Friday, June 25, 2010

My time in Al-Anon pt. 1

I've answered a couple Formspring questions on AA and 12 Step groups recently, and I've talked about why I think they are cults. What I haven't talked about in any depth is my own experience with these groups. This will be a series of posts, mixing in current research and data and my own memories of my two years in Al-Anon. I will try to show why I believe they are a cult, and provide evidence to back up my claim.


Initial Impression

I knew Roni's drinking and drug abuse was a primary cause of our marital strife. I thought if I could just get him to quit drinking, then we could work on everything else. I could hold my marriage together through sheer effort and force of will. I picked up a book on "Seven Keys to Sobriety." Apparently, if I just spent a few hundred dollars on vitamin supplements and kept my husband locked up somewhere for a week, I could detox him through the healing powers of alternative medicine and make him a brand new man. Unfortunately, I didn't have the couple thousand bucks it would have cost to do such a thing, before even looking at the expense of an inpatient addiction recovery center. We were going to have to do this on the cheap.

So I looked at Alcoholics Anonymous. I'd only ever heard good things about the group, and I'd even recommended on a vague sense of their good reputation that a high school boyfriend attend Ala-Teen meetings, to get help coping with his dad's excessive drinking and the violence that went on in their home.

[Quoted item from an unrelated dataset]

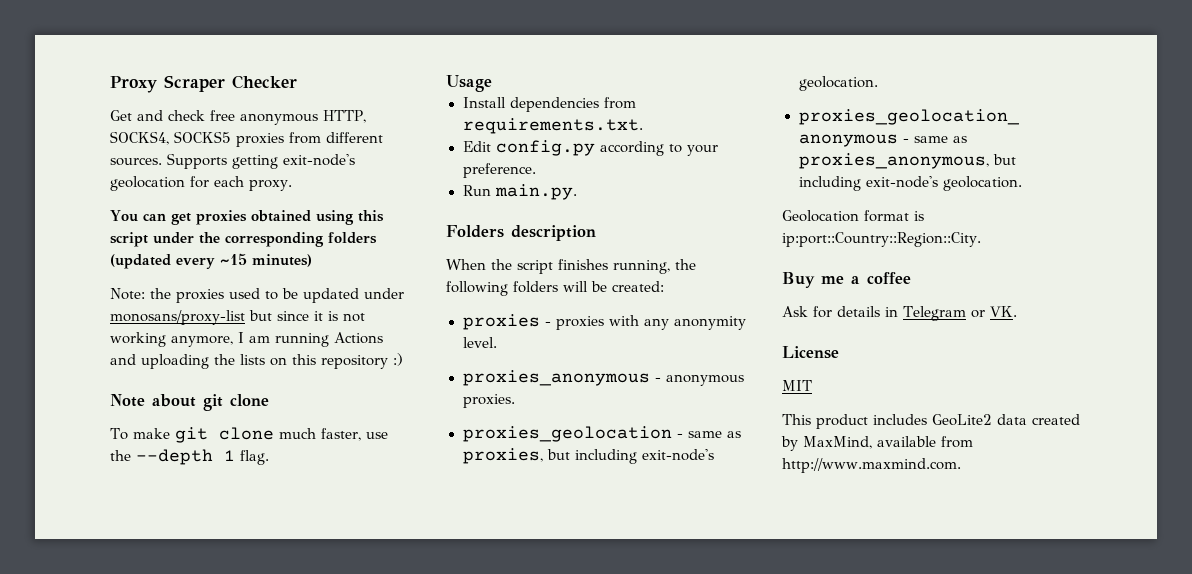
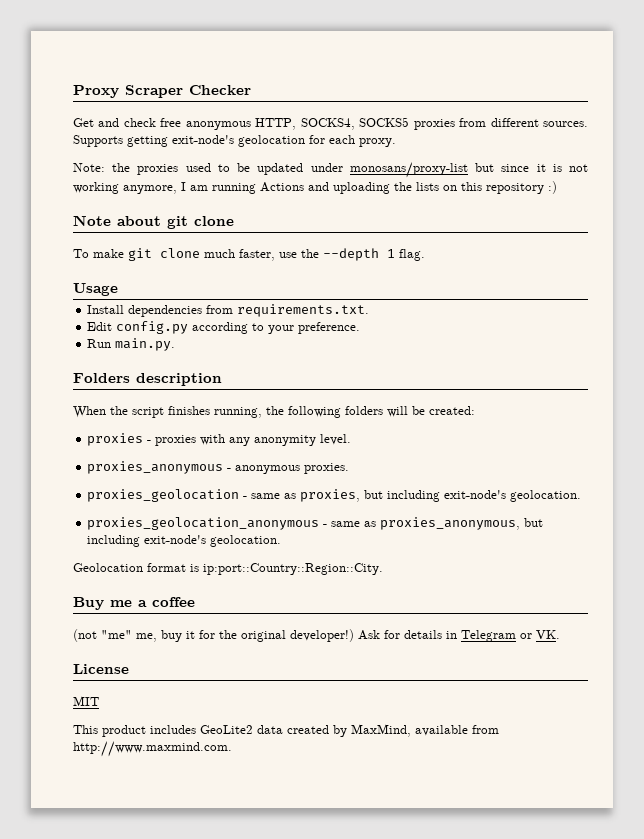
- You can get proxies obtained using this script under the corresponding folders (updated every ~15 minutes)
+ (not "me" me, buy it for the original developer!)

I decided to attend an Al-Anon meeting. I'd heard it was a support group for the family and friends of alcoholics, and I sure needed some support. I had, after all, just gotten married, had a baby, and separated from my husband to go live with my disapproving mother. I had also just undergone unanesthetized surgery at a walk-in clinic to remove a staph infection that was killing me, and I had a broken ankle I couldn't afford to have looked at by a doctor.

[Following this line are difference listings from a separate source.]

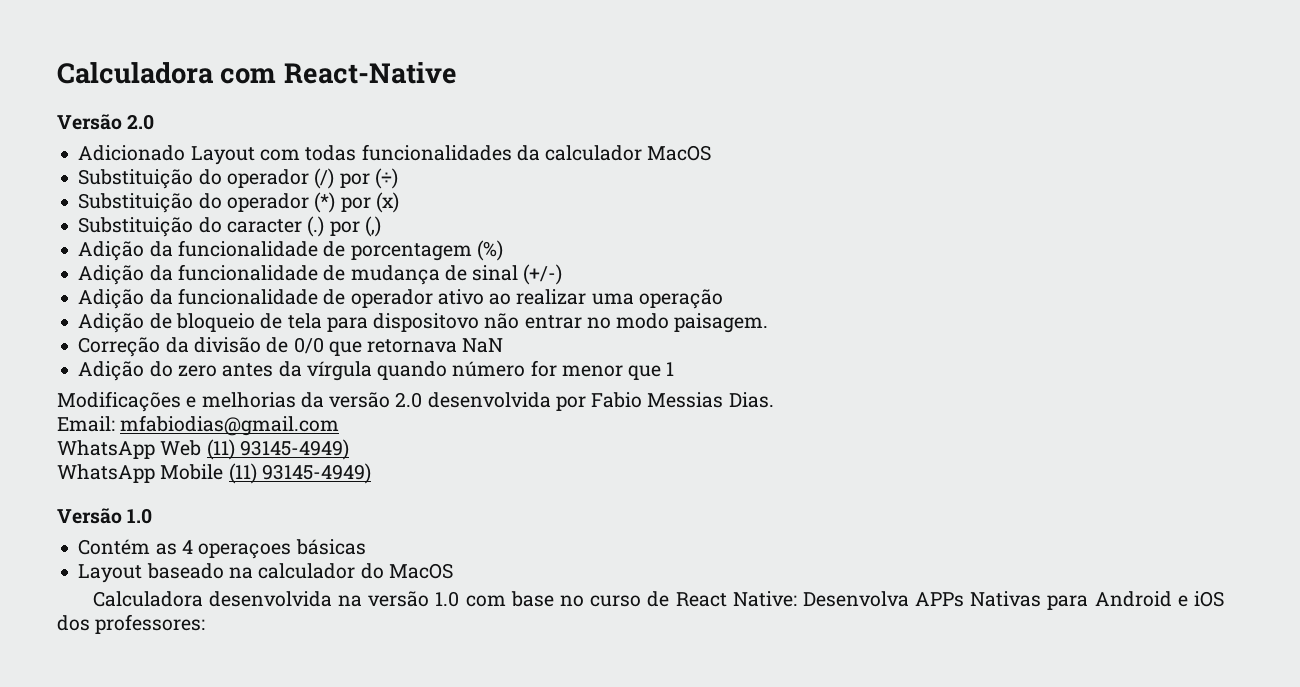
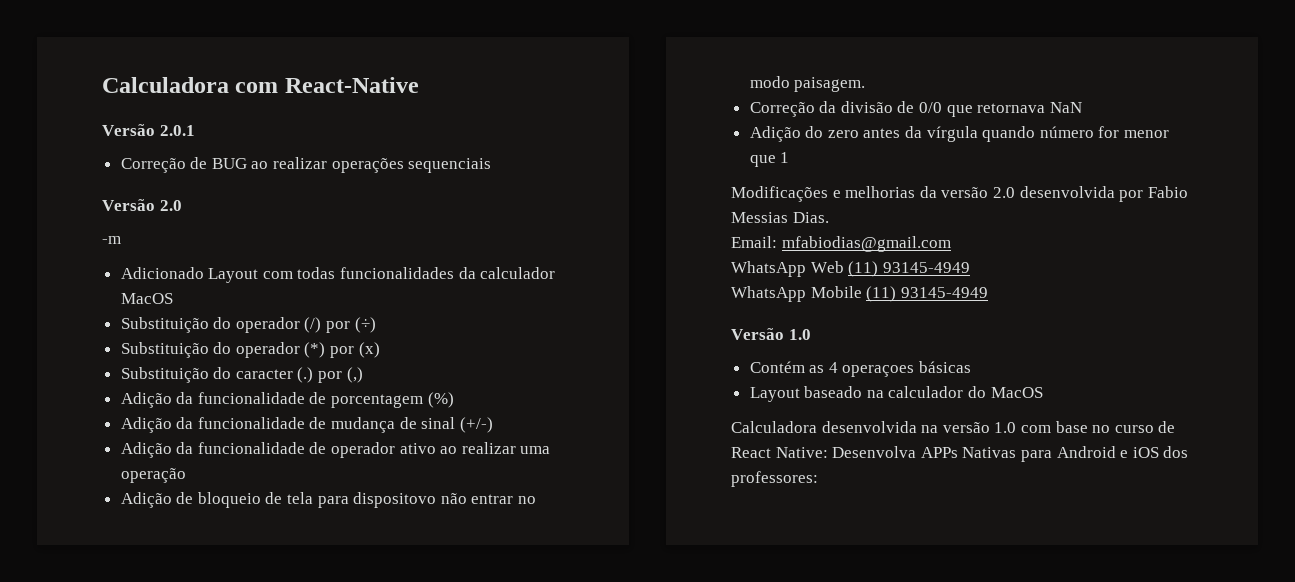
+ Versão 2.0.1
+ Correção de BUG ao realizar operações sequenciais
+ -m
- WhatsApp Web (11) 93145-4949)
+ WhatsApp Web (11) 93145-4949
- WhatsApp Mobile (11) 93145-4949)
+ WhatsApp Mobile (11) 93145-4949

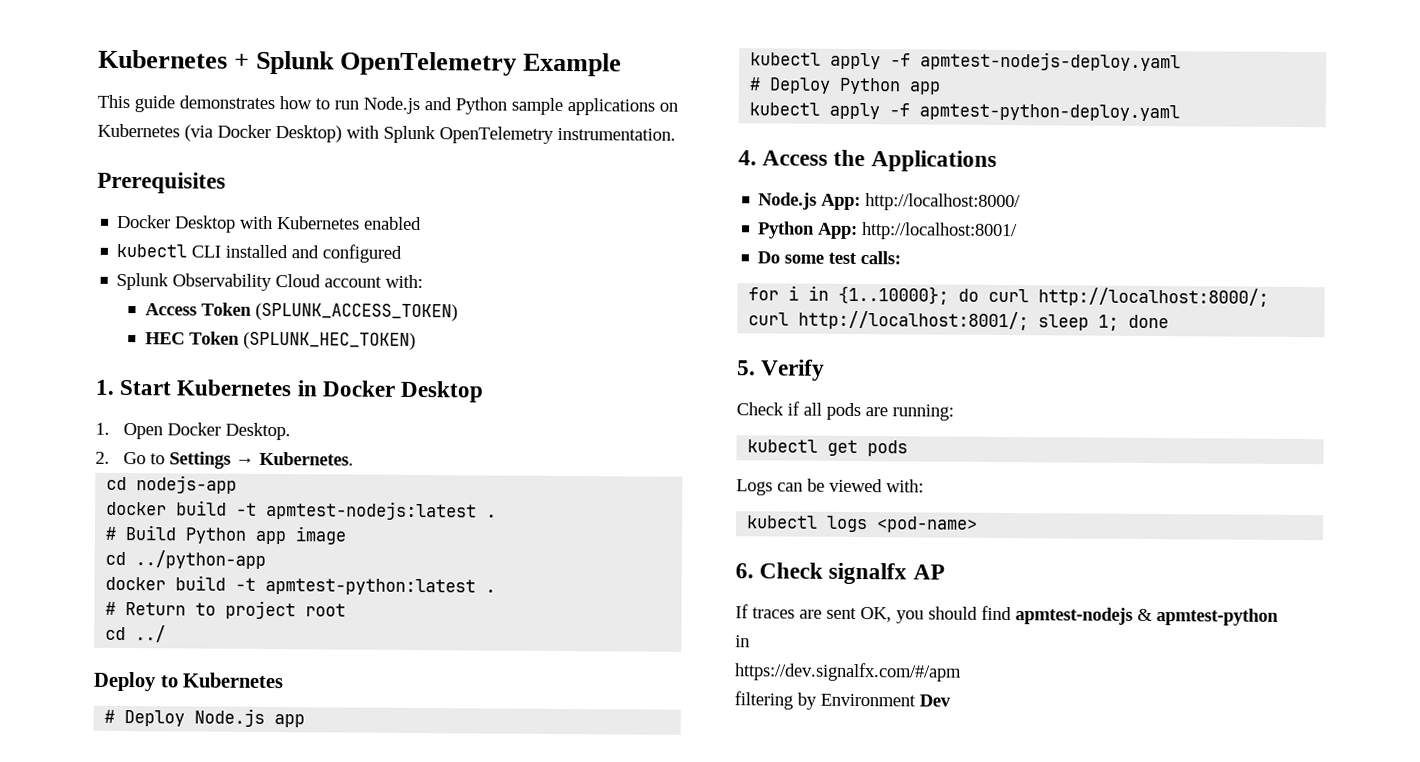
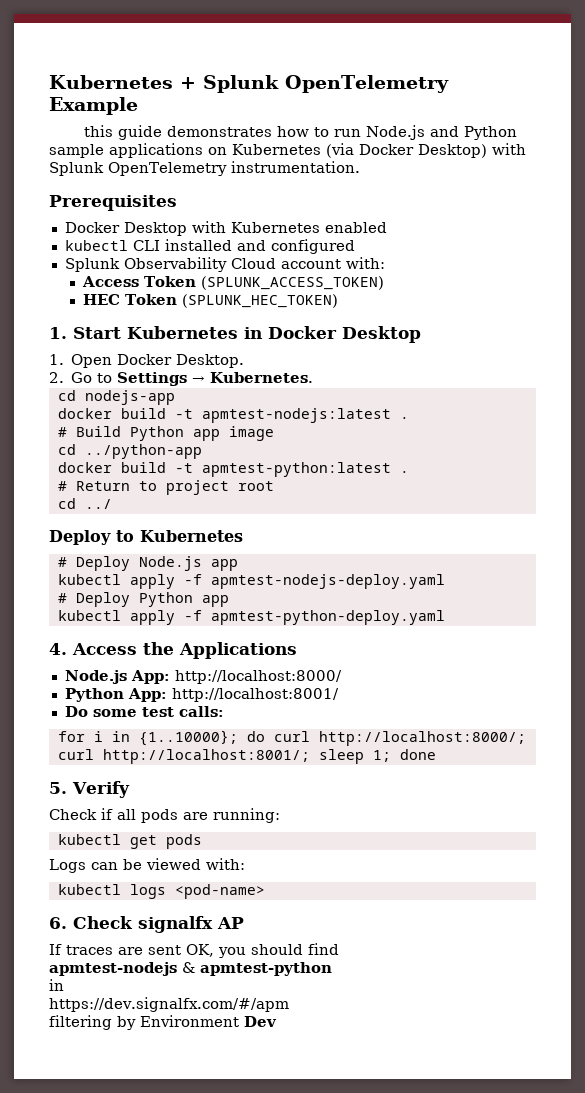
- This guide demonstrates how to run Node.js and Python sample applications on Kubernetes (via Docker Desktop) with Splunk OpenTelemetry instrumentation.
+ this guide demonstrates how to run Node.js and Python sample applications on Kubernetes (via Docker Desktop) with Splunk OpenTelemetry instrumentation.
- If traces are sent OK, you should find apmtest-nodejs & apmtest-python
+ If traces are sent OK, you should find
+ apmtest-nodejs & apmtest-python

I had my mom go with me and the baby, since I couldn't exactly drive with my broken right ankle. We got to the Methodist church and school about a mile down the road and looked for the meeting. It was in one of the classrooms -upstairs. I had brought my son's stroller, because I thought that would make it easy for my mom to keep him placated while I listened, but I hadn't counted on stairs. Two AA guys, meeting in the room next door, were kind enough to hoist the stroller up the stairs while my mom carried my son, and I hobbled up the stairs with my crutches, in a too-large borrowed walking cast.

My first impression was that the people in the meeting were off somehow. I told my mom as we left that they seemed like cult members. Some things stood out as "not quite right" like the part one lady read aloud about "only conference approved Al-Anon literature may be read." I was reading everything I could on addiction and alcoholism, and it seemed weird to limit myself to just one possible course of action. But, the women assured me, there really was no other way my husband would get sober. He needed AA and he needed it now.

Well, it was worth a shot. They themselves advised that I attend six meetings before deciding whether or not Al-Anon was right for me. So, it wasn't like I had to make up my mind right away. I could just check it out for a few more weeks, and I could always leave if I didn't like it, right?